**Data records**
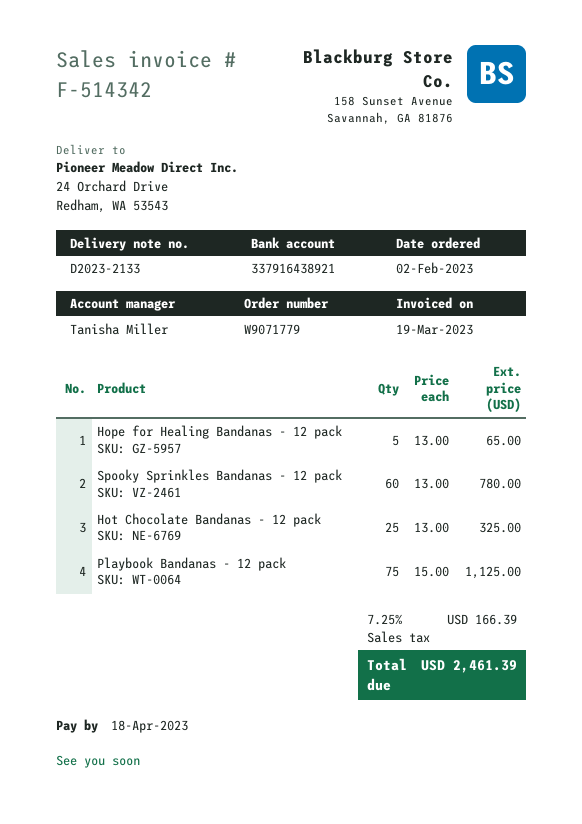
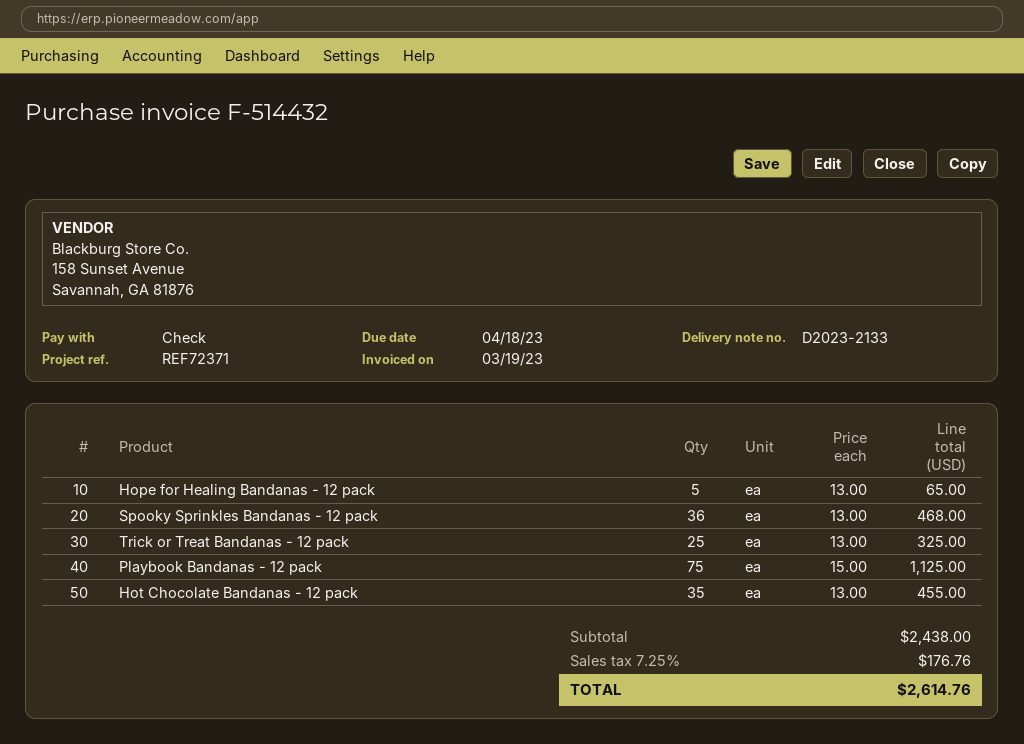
invoice number: F-514342 -> F-514432
Spooky Sprinkles Bandanas - 12 pack: 60 x 13.00 = 780.00 -> 36 x 13.00 = 468.00
Hot Chocolate Bandanas - 12 pack: 25 x 13.00 = 325.00 -> 35 x 13.00 = 455.00
Trick or Treat Bandanas - 12 pack: none -> 25 x 13.00 = 325.00
tax: 7.25% = 166.39 -> 7.25% = 176.76
total: 2461.39 -> 2614.76

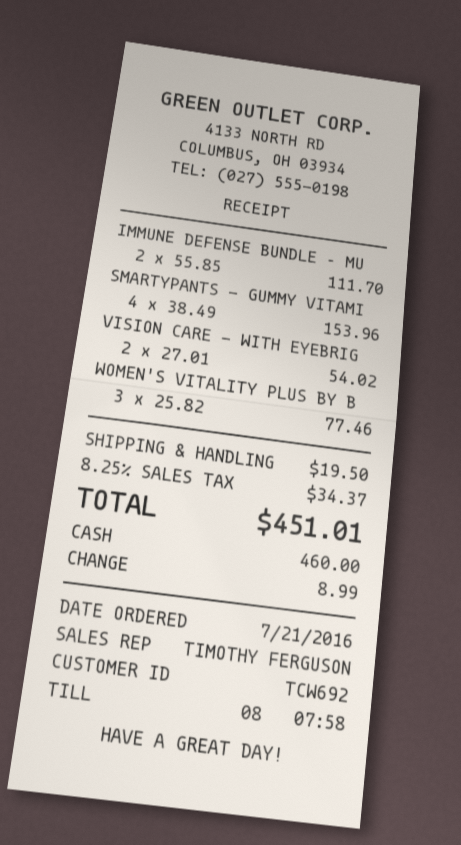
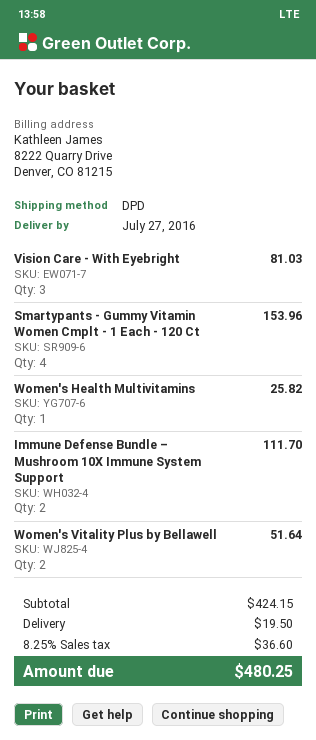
VISION CARE - WITH EYEBRIG: 2 for 54.02 -> 3 for 81.03
WOMEN'S VITALITY PLUS BY B: 3 for 77.46 -> 2 for 51.64
Women's Health Multivitamins: none -> 1 for 25.82
tax: 8.25% = 34.37 -> 8.25% = 36.60
total: 451.01 -> 480.25

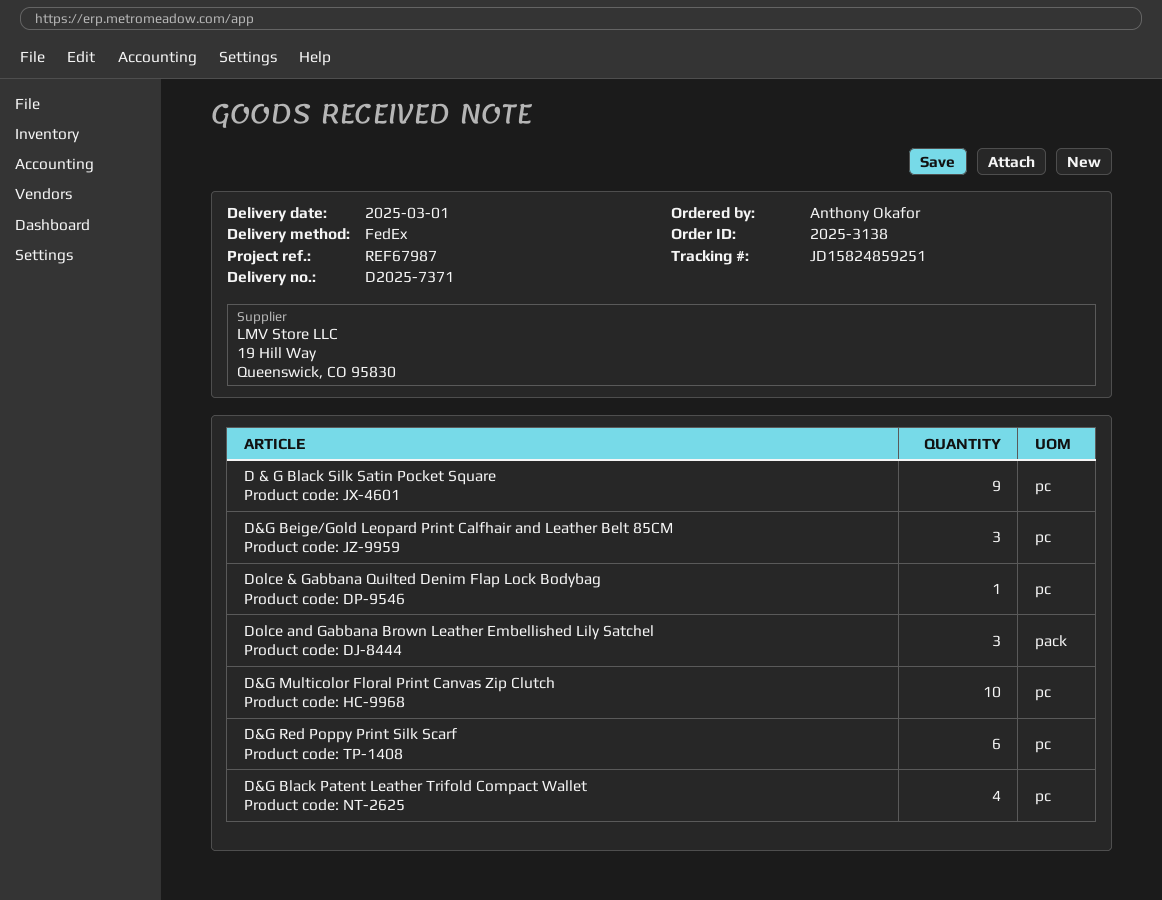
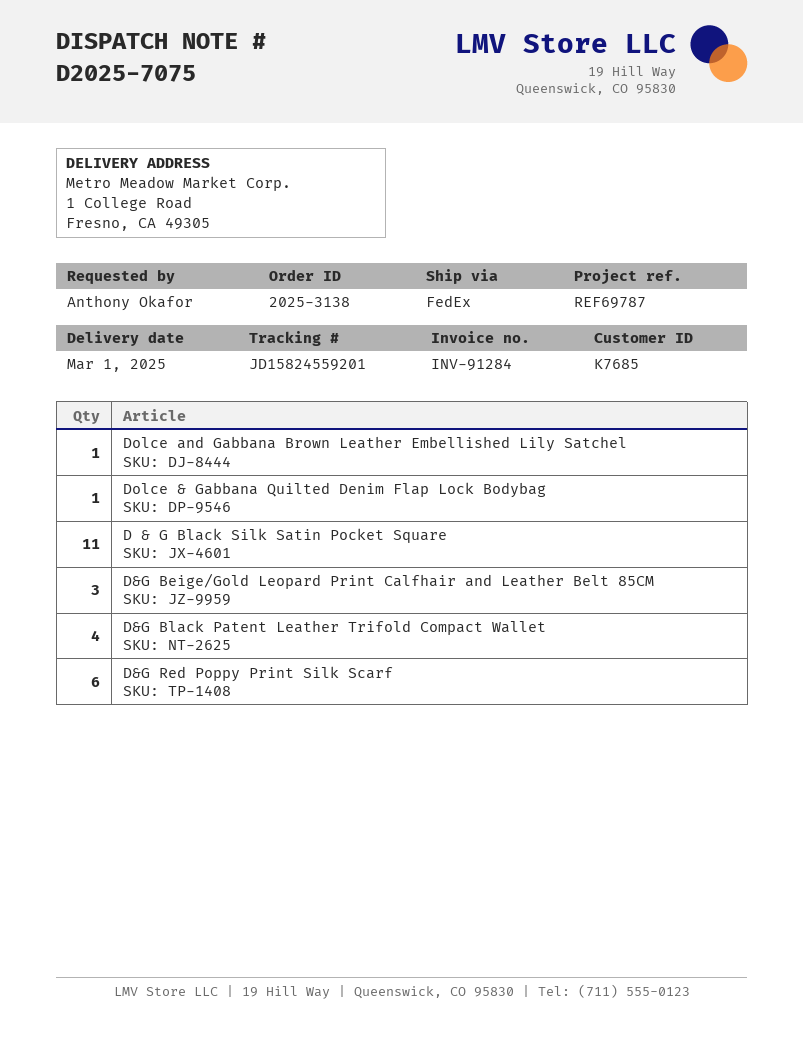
delivery note number: D2025-7371 -> D2025-7075
reference: REF67987 -> REF69787
tracking number: JD15824859251 -> JD15824559201
D & G Black Silk Satin Pocket Square: 9 -> 11
Dolce and Gabbana Brown Leather Embellished Lily Satchel: 3 -> 1
D&G Multicolor Floral Print Canvas Zip Clutch: 10 -> none

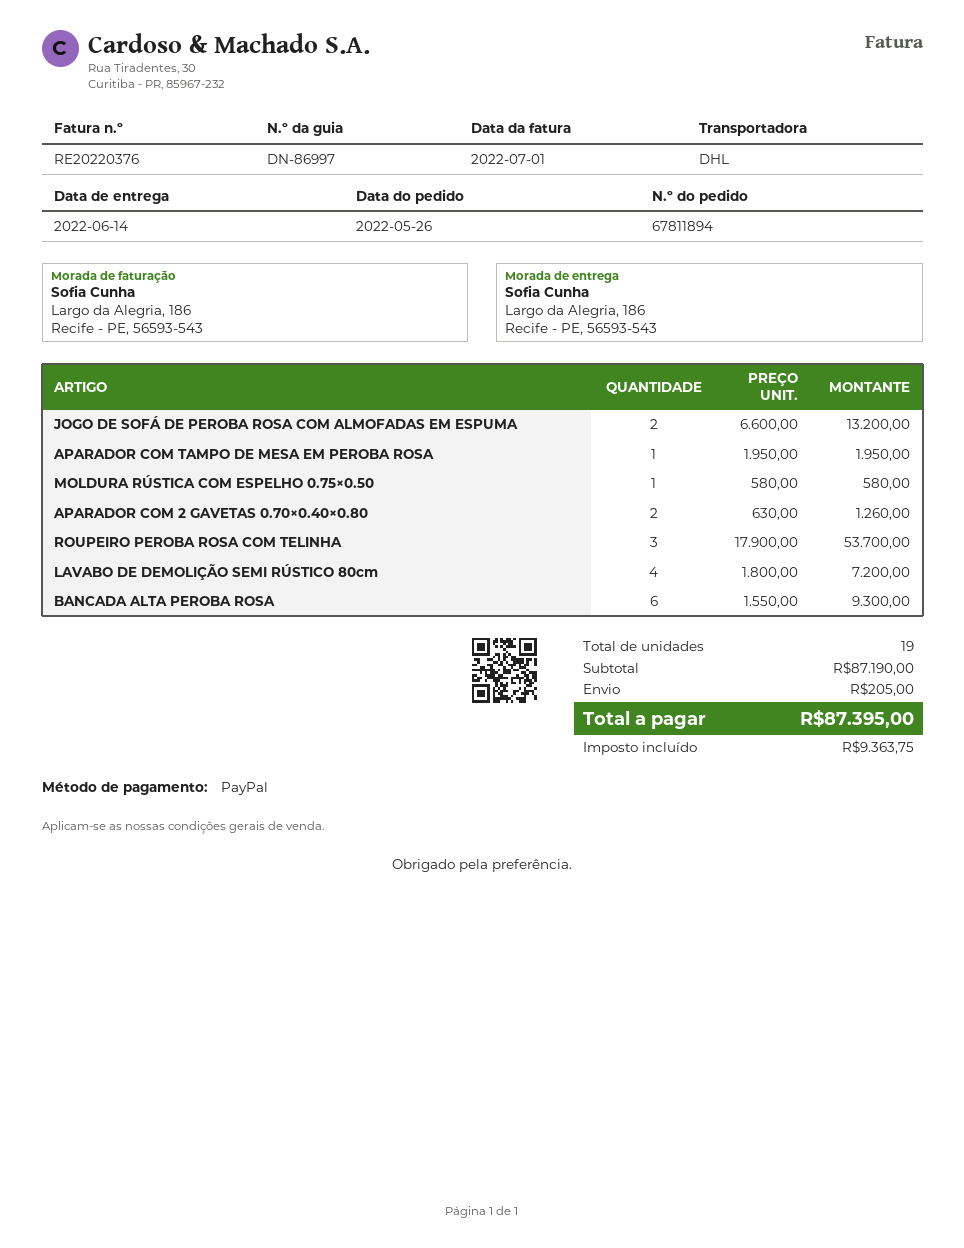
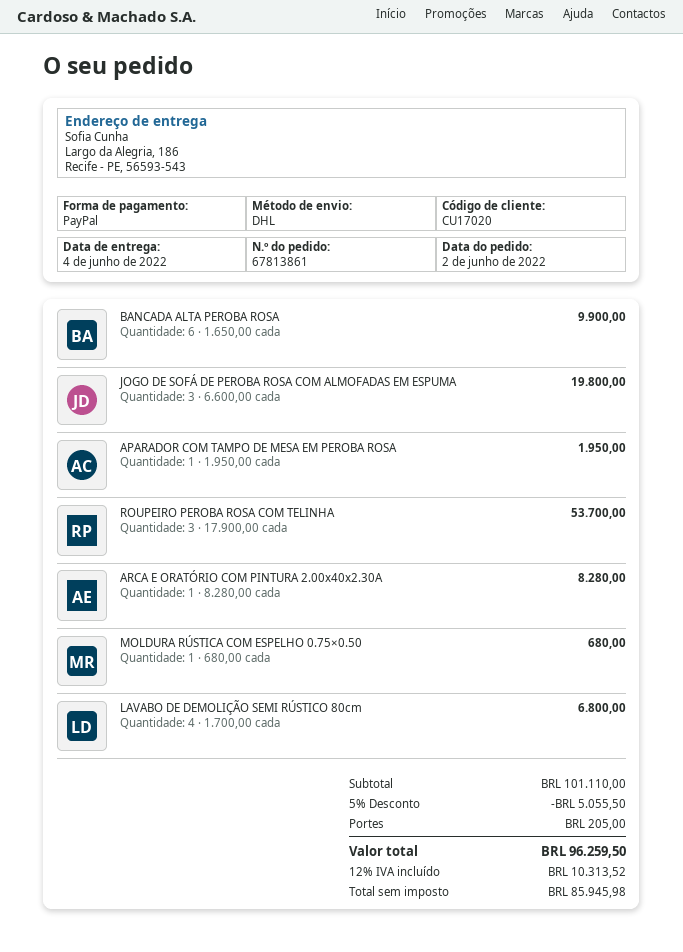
order number: 67811894 -> 67813861
order date: 2022-05-26 -> 2022-06-02
delivery date: 2022-06-14 -> 2022-06-04
JOGO DE SOFÁ DE PEROBA ROSA COM ALMOFADAS EM ESPUMA: 2 x 6600.00 = 13200.00 -> 3 x 6600.00 = 19800.00
MOLDURA RÚSTICA COM ESPELHO 0.75×0.50: 1 x 580.00 = 580.00 -> 1 x 680.00 = 680.00
APARADOR COM 2 GAVETAS 0.70×0.40×0.80: 2 x 630.00 = 1260.00 -> none
LAVABO DE DEMOLIÇÃO SEMI RÚSTICO 80cm: 4 x 1800.00 = 7200.00 -> 4 x 1700.00 = 6800.00
BANCADA ALTA PEROBA ROSA: 6 x 1550.00 = 9300.00 -> 6 x 1650.00 = 9900.00
ARCA E ORATÓRIO COM PINTURA 2.00x40x2.30A: none -> 1 x 8280.00 = 8280.00
subtotal: 87190.00 -> 101110.00
discount: none -> 5% = 5055.50
tax: 9363.75 -> 10313.52
total: 87395.00 -> 96259.50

**Problem requirements**
Your reply should be one number: how many lines in the entries above contain the word "order".

**Solution to the exercise**
2